Assigned task :: Whenever the word "time" shows up in a line of the data, copy that line.

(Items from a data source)
★ ★ ★ ★ ★

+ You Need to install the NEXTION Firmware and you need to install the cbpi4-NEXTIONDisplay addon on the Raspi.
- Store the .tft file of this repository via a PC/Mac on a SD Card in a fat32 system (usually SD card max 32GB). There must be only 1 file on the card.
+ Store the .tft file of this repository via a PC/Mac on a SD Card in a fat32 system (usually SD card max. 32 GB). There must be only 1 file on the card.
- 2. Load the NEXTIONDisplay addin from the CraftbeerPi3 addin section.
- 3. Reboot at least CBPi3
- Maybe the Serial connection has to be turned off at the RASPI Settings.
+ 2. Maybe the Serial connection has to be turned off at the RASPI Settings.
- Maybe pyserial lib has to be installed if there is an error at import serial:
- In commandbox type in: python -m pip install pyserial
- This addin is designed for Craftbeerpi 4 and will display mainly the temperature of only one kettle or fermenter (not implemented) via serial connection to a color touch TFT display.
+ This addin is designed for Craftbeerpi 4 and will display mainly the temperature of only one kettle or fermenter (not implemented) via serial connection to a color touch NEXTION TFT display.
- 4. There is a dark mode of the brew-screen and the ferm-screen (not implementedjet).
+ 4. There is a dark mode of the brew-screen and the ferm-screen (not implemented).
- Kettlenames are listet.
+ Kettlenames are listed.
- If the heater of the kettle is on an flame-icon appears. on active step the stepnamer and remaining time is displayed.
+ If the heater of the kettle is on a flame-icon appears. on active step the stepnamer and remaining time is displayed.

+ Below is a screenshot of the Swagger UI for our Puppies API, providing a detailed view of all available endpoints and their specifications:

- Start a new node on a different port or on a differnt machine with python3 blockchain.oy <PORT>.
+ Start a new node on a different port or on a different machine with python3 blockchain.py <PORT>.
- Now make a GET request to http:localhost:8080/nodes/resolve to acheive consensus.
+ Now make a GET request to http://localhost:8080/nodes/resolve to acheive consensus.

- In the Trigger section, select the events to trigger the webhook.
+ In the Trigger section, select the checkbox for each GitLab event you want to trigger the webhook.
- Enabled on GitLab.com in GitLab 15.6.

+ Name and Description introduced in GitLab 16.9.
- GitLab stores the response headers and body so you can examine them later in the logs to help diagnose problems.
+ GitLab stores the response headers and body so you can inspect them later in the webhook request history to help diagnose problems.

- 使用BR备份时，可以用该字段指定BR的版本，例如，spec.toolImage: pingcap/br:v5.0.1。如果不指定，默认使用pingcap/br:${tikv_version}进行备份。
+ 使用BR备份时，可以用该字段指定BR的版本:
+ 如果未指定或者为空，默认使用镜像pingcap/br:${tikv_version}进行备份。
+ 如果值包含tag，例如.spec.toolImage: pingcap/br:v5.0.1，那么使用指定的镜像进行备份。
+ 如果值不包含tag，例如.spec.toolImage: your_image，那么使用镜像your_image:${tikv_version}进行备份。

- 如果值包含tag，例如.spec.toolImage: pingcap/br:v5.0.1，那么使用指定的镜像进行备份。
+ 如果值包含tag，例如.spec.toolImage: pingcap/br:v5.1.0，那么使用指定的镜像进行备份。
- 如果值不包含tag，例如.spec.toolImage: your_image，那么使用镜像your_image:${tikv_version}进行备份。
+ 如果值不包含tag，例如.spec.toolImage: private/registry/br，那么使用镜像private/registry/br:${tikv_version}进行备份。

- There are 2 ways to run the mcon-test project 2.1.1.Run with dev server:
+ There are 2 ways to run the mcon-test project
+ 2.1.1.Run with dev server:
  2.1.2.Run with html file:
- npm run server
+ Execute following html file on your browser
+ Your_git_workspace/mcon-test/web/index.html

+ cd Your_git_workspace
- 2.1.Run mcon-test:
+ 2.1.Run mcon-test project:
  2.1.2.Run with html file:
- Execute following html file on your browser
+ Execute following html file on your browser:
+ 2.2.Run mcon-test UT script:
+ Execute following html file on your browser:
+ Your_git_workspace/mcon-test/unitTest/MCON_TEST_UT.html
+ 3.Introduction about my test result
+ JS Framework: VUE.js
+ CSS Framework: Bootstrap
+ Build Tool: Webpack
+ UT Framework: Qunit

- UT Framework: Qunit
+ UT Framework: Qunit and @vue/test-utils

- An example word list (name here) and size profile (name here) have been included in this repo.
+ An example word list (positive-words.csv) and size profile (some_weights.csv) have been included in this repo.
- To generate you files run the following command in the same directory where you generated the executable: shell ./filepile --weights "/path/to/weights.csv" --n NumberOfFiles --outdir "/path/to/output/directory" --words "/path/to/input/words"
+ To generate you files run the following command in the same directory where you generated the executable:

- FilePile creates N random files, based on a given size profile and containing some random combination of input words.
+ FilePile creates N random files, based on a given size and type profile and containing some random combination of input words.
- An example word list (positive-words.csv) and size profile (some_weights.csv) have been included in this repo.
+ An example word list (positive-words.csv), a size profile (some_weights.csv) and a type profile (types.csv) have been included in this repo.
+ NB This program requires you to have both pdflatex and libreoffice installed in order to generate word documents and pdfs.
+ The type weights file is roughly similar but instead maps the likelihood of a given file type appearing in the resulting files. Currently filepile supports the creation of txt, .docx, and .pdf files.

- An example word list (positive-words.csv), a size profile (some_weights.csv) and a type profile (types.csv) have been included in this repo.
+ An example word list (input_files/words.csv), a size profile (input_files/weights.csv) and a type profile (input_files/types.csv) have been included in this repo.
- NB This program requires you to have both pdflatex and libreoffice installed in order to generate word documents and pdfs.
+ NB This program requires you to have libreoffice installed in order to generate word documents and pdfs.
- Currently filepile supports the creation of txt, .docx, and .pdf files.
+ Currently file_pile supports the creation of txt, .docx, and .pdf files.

★ ★ ★ ★ ★

Exercise result ::
- If the heater of the kettle is on an flame-icon appears. on active step the stepnamer and remaining time is displayed.
+ If the heater of the kettle is on a flame-icon appears. on active step the stepnamer and remaining time is displayed.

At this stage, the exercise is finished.